Nice work first of all !! RAG (Retrieval-Augmented Generation) systems work well for general applications where summarizing content is more important than getting highly accurate results. However, when you need precise or deterministic answers, RAG systems might not be reliable, especially when dealing with large amounts of data. They can struggle with accuracy and scale, making them less suitable for scenarios where correctness is crucial.
It would be really cool to have the whole rag as an api server where i can upload documents and query them. This way we would be able to upload as many documents as we want into the document store and then query them as we want. This then could be used in all kinds of applications. Btw, i wonder how to make sure that not a fix amount of documents is retrieved, but instead only as many as needed 🤔
API server is a neat idea and I will have a look into it. At the moment, I am not sure if the model can decide dynamically how many documents/pages to return but you can alway return more and then filter them out as secondary step.
Hi! how does Colpali handle cases where the information starts on one page and continues on the next? I ran a test with a query where the answer is found in 7 items across two consecutive pages, but Colpali only recognizes that the answer is on the first page where the context of the question is provided.
I don't think colpali will be able to handle this specific situation but I think there is a way around it. The idea would be that when I page is returned, we can take the page before and after it and send that as context as well. This will cover the case if the answer spans more than one page.

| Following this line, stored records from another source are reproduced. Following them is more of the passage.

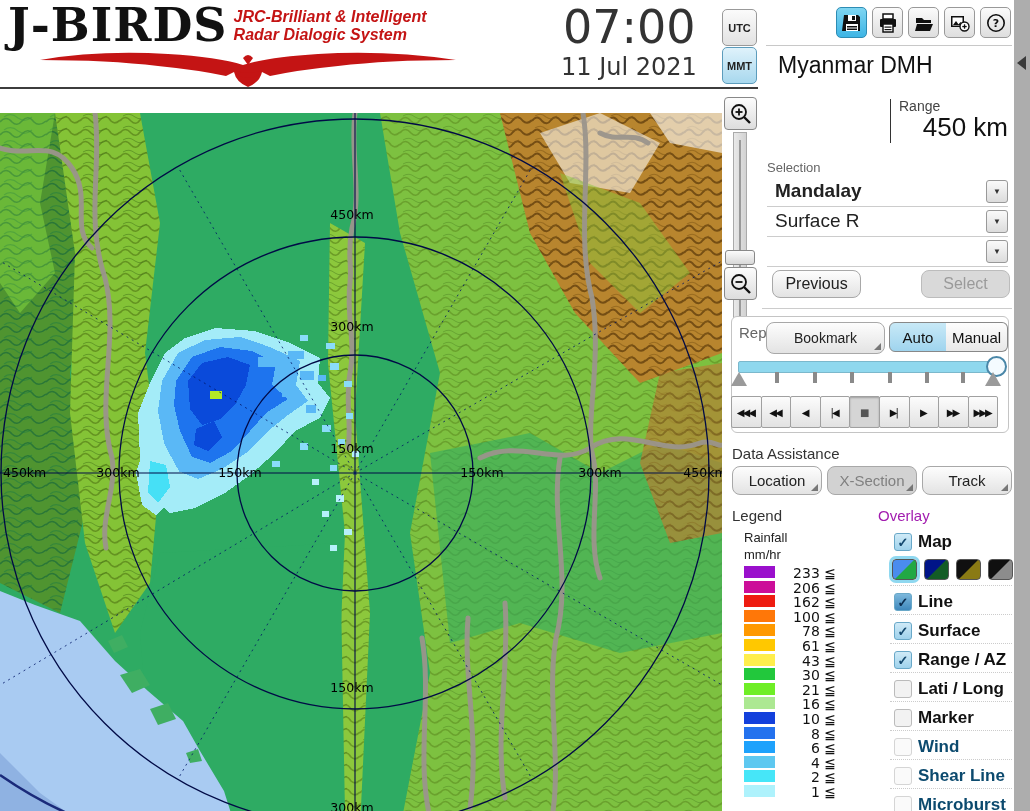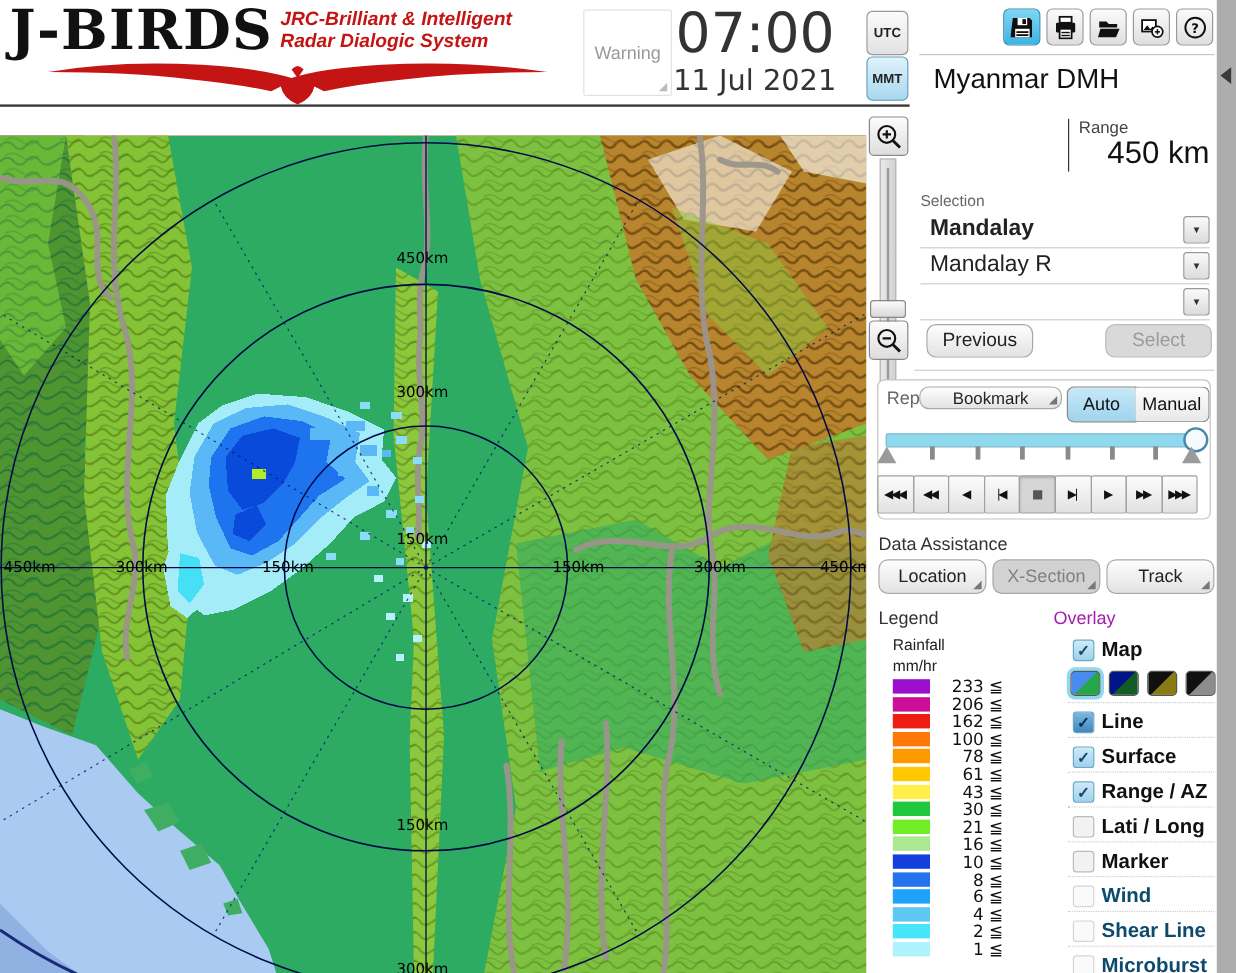"Warning" div.abs { html: <div> <span>Warning</span> </div> -> none }
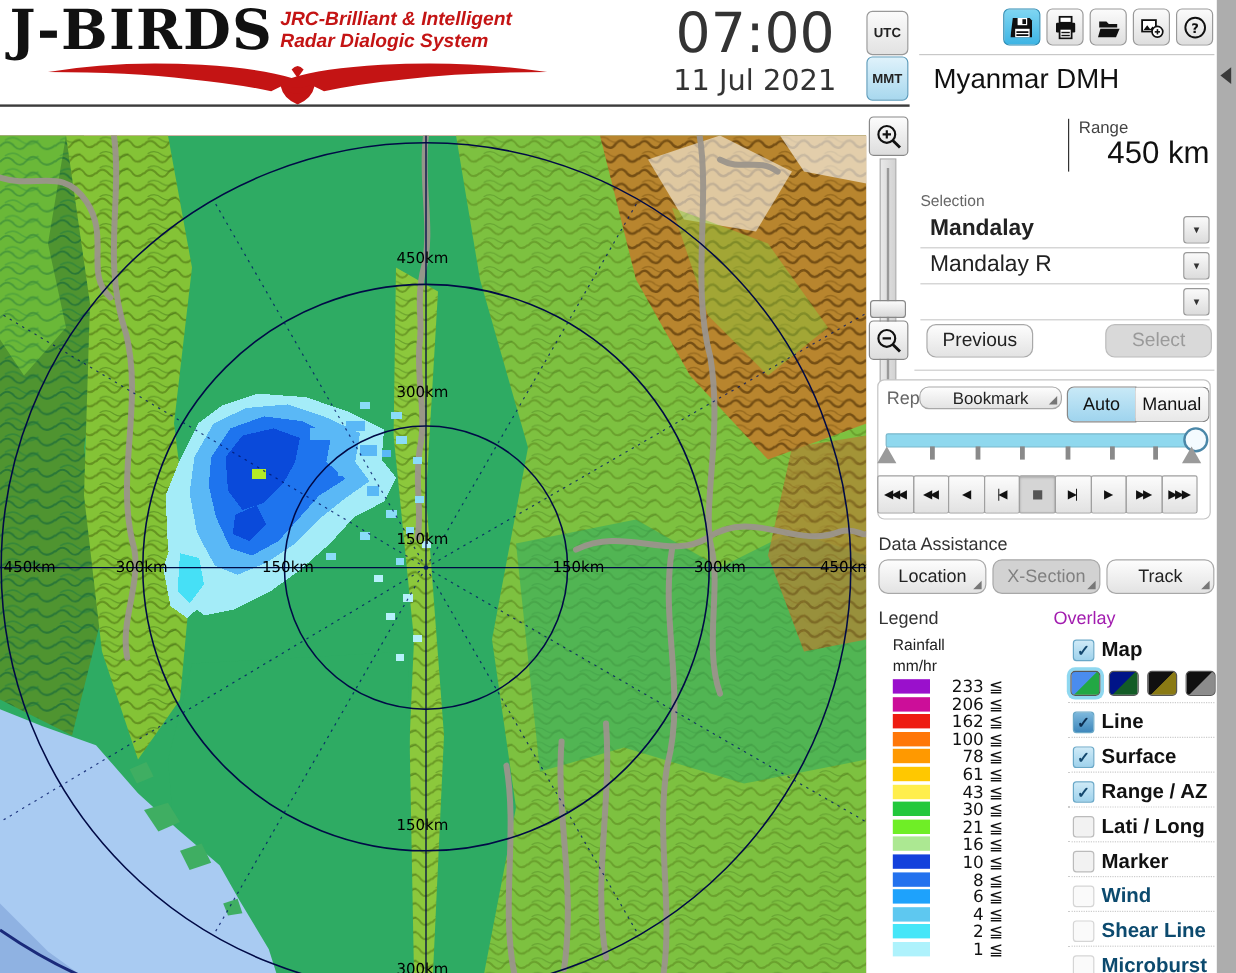"Mandalay R" span.dd-value { text: Mandalay -> Surface }
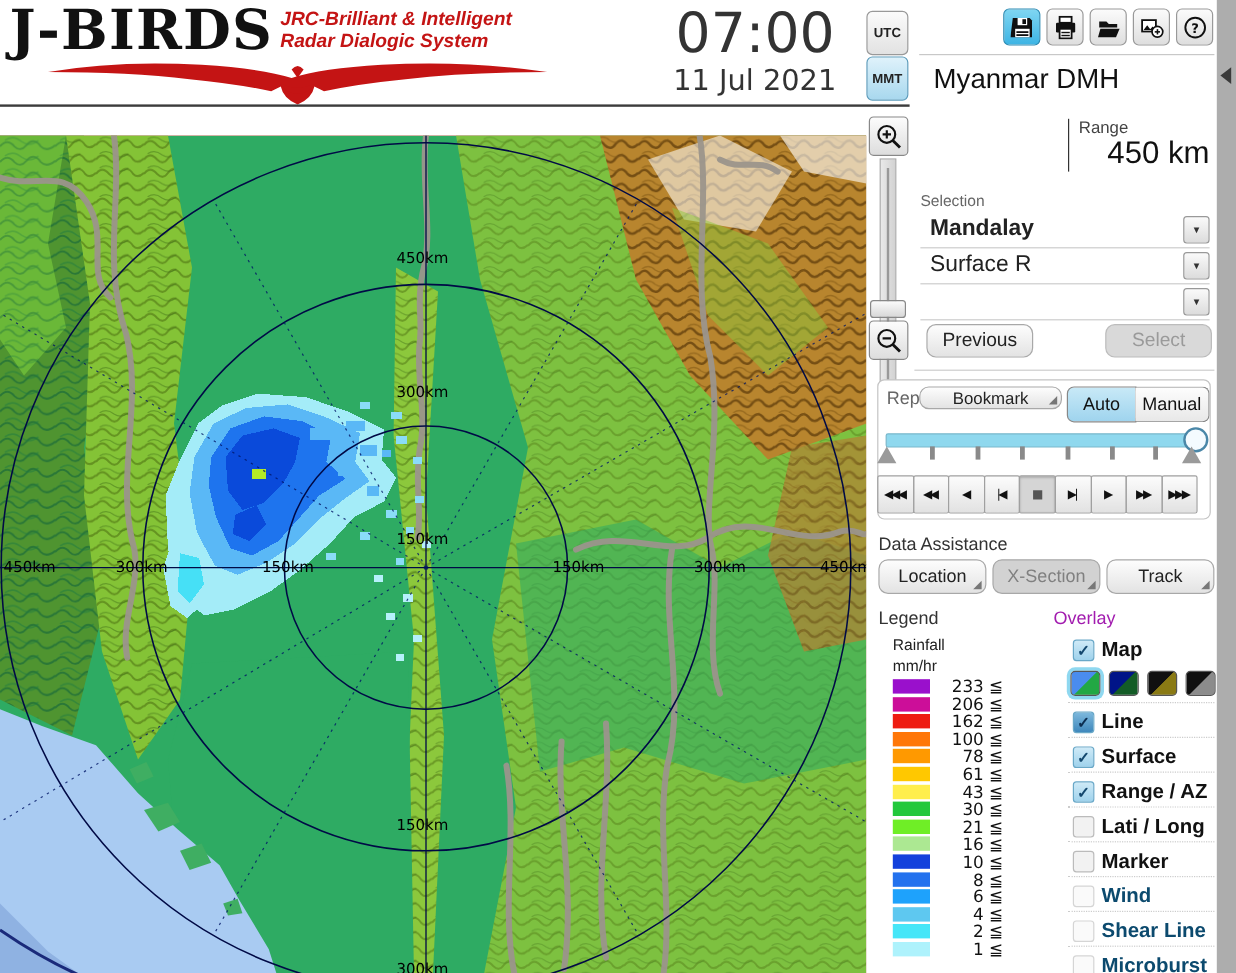"Bookmark" .bookmark-btn { height: 19px -> 32px }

LocalGPT Vision depends on vLLM for LLM inference. vLLM does support open source free LLM to be used in LocalGPT Vision Qwen2-VL-7B-Instruct (it is on HuggingFace) colqwen2-v0.1 (it is on HuggingFace) Ollama depends on llama.cpp which does not support Qwen 2's vision arch YET and I do not think that Ollama support colqwen2-v0.1 so you can use LocalGPT Vision for free but without Ollama .. it will download the needed open source free LLMs 😁
Great effort and a novel new approach to RAG. Theoretically looks nice, ! BUT in real world production environment the resources and performance for such a system will NOT be as cost effective as text based RAG. Vision models in general will always be more expensive to run and scale than text models in the range of double to triple per token. For the implementation demonstrated there is a room for improvements: vLLM is the one of the worst preforming LLM management tools out there so maybe that could be replaced . Also Conda is high on resources compared to other environments. We will see how the project evolves, and hopefully it will gain attraction and improve overtime.
@@time8553 In many benchmarks for performance and workloads types for many LLM interfaces, llama.cpp seems to have best overall scoring for most use cases.
Hrm for some reason colqwen2 is using CPU to index the images... strange. Anyone else having this problem? Looks like all the requirements installed... cuda is true... is there some setting I'm missing?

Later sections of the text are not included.